Data Science Bootcamp - Week 10 - Full Stack Developer Tips

Jose 𝒥𝒪 Reyes

Machine Learning ★ AWS Community Builder ★ Master of Data Science student @ UNSW ★ Author, fullstackdeveloper.tips ★ Connect with Me!

Overview

Part of the General Assembly Data Science Bootcamp Series
Capstone Project Recap
Conclusion
What’s next
Resources

Part of the General Assembly Data Science Bootcamp Series

Github link to the full Capstone Project

Capstone Project Recap

This is a recap of my Capstone Project where I describe in high level detail the process I went through to complete the course, and achieve a machine learning model that can predict the winner of a 2021 Formula 1 race.

Before the start of this bootcamp, I had beginner level Python, even though I had been developing software for many years. I had attempted an end-to-end Data Science project once before, but when doing these type of things on your own, these are bound for failure, at least for me.

I cannot emphasize this enough, that courses like this GA Data Science bootcamp, will give you the best chance of achieving your goal. For me it was to be able to complete an end-to-end project.
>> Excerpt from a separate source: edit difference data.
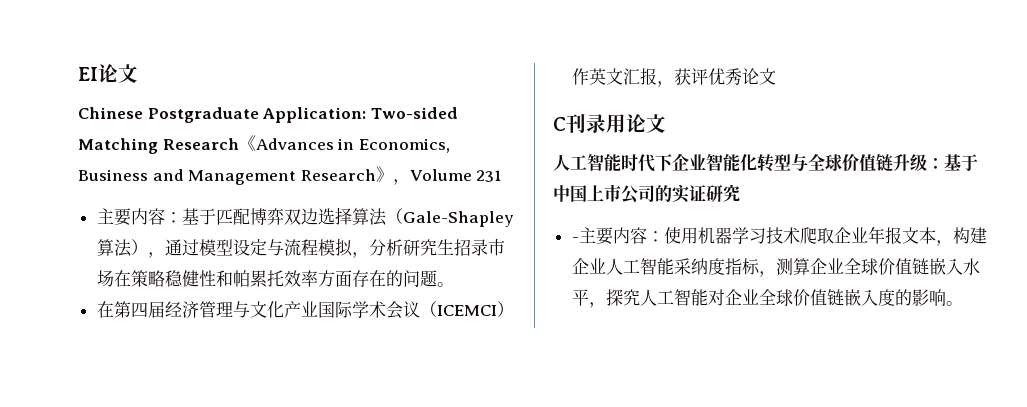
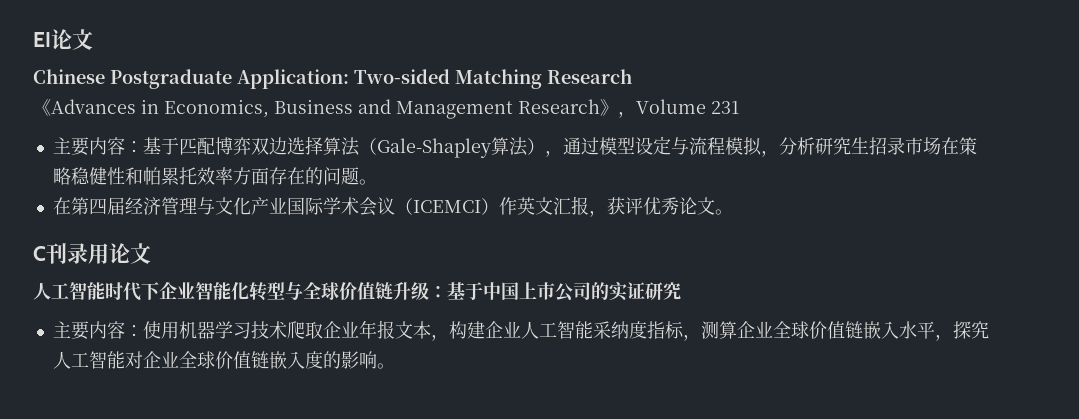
- Chinese Postgraduate Application: Two-sided Matching Research《Advances in Economics, Business and Management Research》，Volume 231
+ Chinese Postgraduate Application: Two-sided Matching Research
+ 《Advances in Economics, Business and Management Research》，Volume 231
- 在第四届经济管理与文化产业国际学术会议（ICEMCI）作英文汇报，获评优秀论文
+ 在第四届经济管理与文化产业国际学术会议（ICEMCI）作英文汇报，获评优秀论文。
- -主要内容：使用机器学习技术爬取企业年报文本，构建企业人工智能采纳度指标，测算企业全球价值链嵌入水平，探究人工智能对企业全球价值链嵌入度的影响。
+ 主要内容：使用机器学习技术爬取企业年报文本，构建企业人工智能采纳度指标，测算企业全球价值链嵌入水平，探究人工智能对企业全球价值链嵌入度的影响。

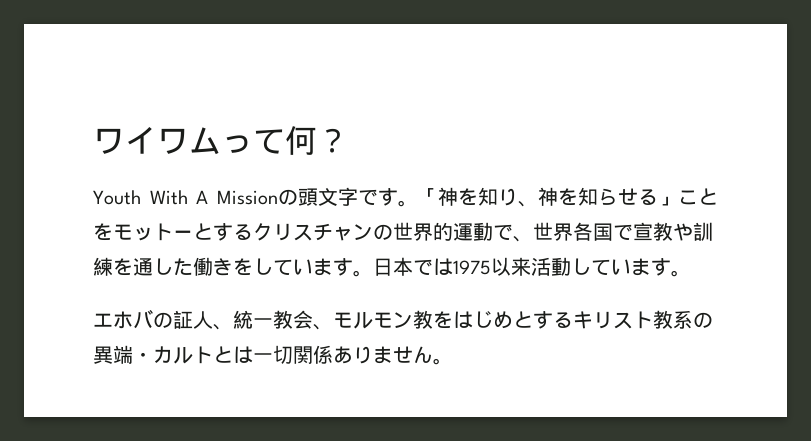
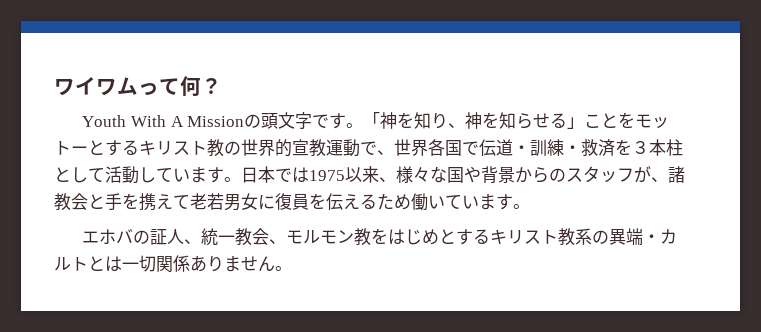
- 「神を知り、神を知らせる」ことをモットーとするクリスチャンの世界的運動で、世界各国で宣教や訓練を通した働きをしています。
+ 「神を知り、神を知らせる」ことをモットーとするキリスト教の世界的宣教運動で、世界各国で伝道・訓練・救済を３本柱として活動しています。
- 日本では1975以来活動しています。
+ 日本では1975以来、様々な国や背景からのスタッフが、諸教会と手を携えて老若男女に復員を伝えるため働いています。

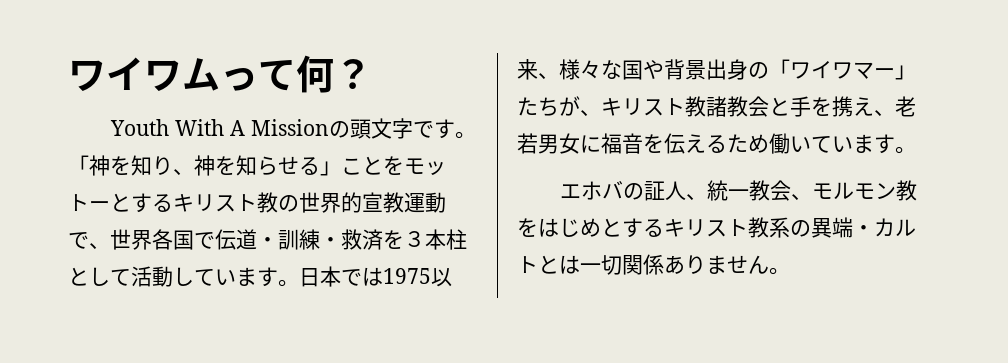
- 日本では1975以来、様々な国や背景からのスタッフが、諸教会と手を携えて老若男女に復員を伝えるため働いています。
+ 日本では1975以来、様々な国や背景出身の「ワイワマー」たちが、キリスト教諸教会と手を携え、老若男女に福音を伝えるため働いています。

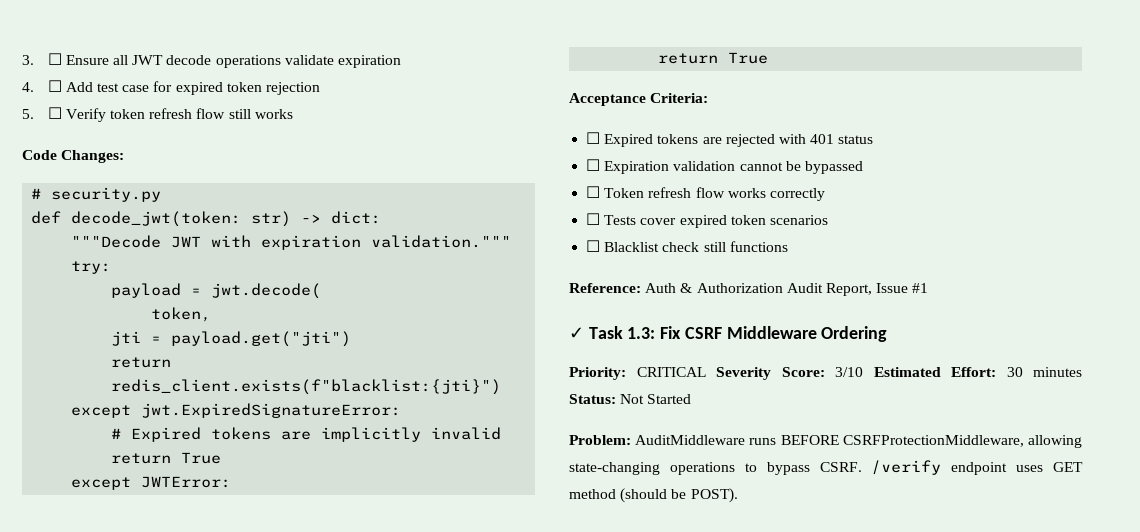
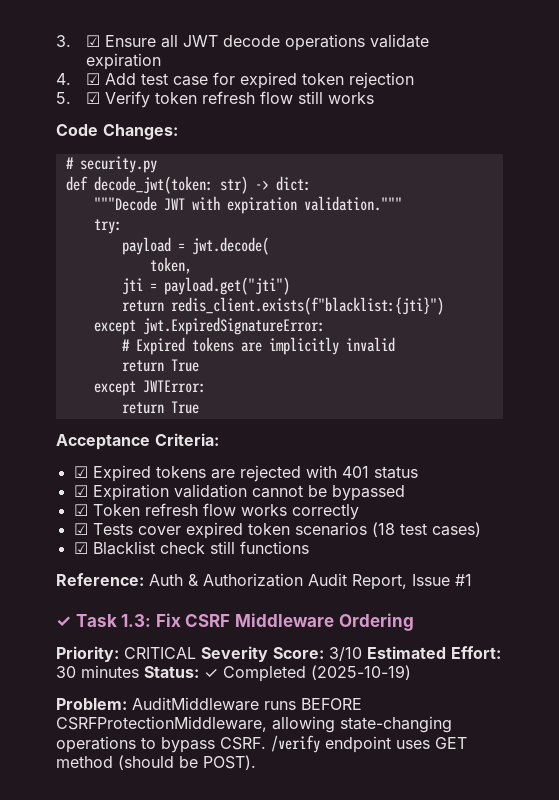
- 3. ☐ Ensure all JWT decode operations validate expiration
+ 3. ☑ Ensure all JWT decode operations validate expiration
- 4. ☐ Add test case for expired token rejection
+ 4. ☑ Add test case for expired token rejection
- 5. ☐ Verify token refresh flow still works
+ 5. ☑ Verify token refresh flow still works
- ☐ Expired tokens are rejected with 401 status
+ ☑ Expired tokens are rejected with 401 status
- ☐ Expiration validation cannot be bypassed
+ ☑ Expiration validation cannot be bypassed
- ☐ Token refresh flow works correctly
+ ☑ Token refresh flow works correctly
- ☐ Tests cover expired token scenarios
- ☐ Blacklist check still functions
+ ☑ Tests cover expired token scenarios (18 test cases)
+ ☑ Blacklist check still functions
- Priority: CRITICAL Severity Score: 3/10 Estimated Effort: 30 minutes Status: Not Started
+ Priority: CRITICAL Severity Score: 3/10 Estimated Effort: 30 minutes Status: ✓ Completed (2025-10-19)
And I’m pretty proud of myself, but surely wouldn’t have done it if not for the course, very capable and supportive instructors and equally curious cohorts.

Problem Statement

Ever since the first season of Drive to Survive , I’ve been captivated by the drama and excitement that is Formula 1. I’ve been consuming this public API in some of my past blog posts and I thought it would be fun to continue this trend and explore the insights and predictions that can be gleaned from past race data:

predict the race winner in a race
explore the effect of factors such as Constructor/team membership, weather, home circuit advantage, age/years of experience of driver, qualifying position, etc on the outcome of the race

Even though this post is just skimming the surface, and is really meant as a high level summary, there are still lots of details in it, and will not be very interesting for many of you. If you are in this boat, please fast forward to the conclusion to skip through all the details.

Data Sources

Ergast Motor Racing has been publishing these Formula 1 results from 1950 up to the present. Majority of my data set will be from this API.

I will also be scraping some data from the following sites:

Chicane F1 - Since 1997 this website has been publishing F1 Race statistics and may have some data that is missing in the Ergast API. I did not end up needing data from this site after all, but it does have some race insights which are handy to know, like this 2021 points graph .
Wikipedia - Weather information is missing in the Ergast data set and this can be scraped from Wikipedia
World Weather Online - some weather information is also missing from Wikipedia, so we can use WWO as a backup
F1 Metrics - We are not really using any dataset from F1 Metrics, however, the author of this blog had so many past predictions and analysis, that I felt it important to consider his domain knowledge as I develop the machine learning models in this project. It is a shame that his blog updates are few and far between, however when he does, it’s gold.

What’s Machine Learning again?

I’ve been a developer for some time now, and for a while I’ve been fascinated by machine learning. In software development, I can make computers do what I want, by programming them. However, in machine learning, you are not and cannot do that.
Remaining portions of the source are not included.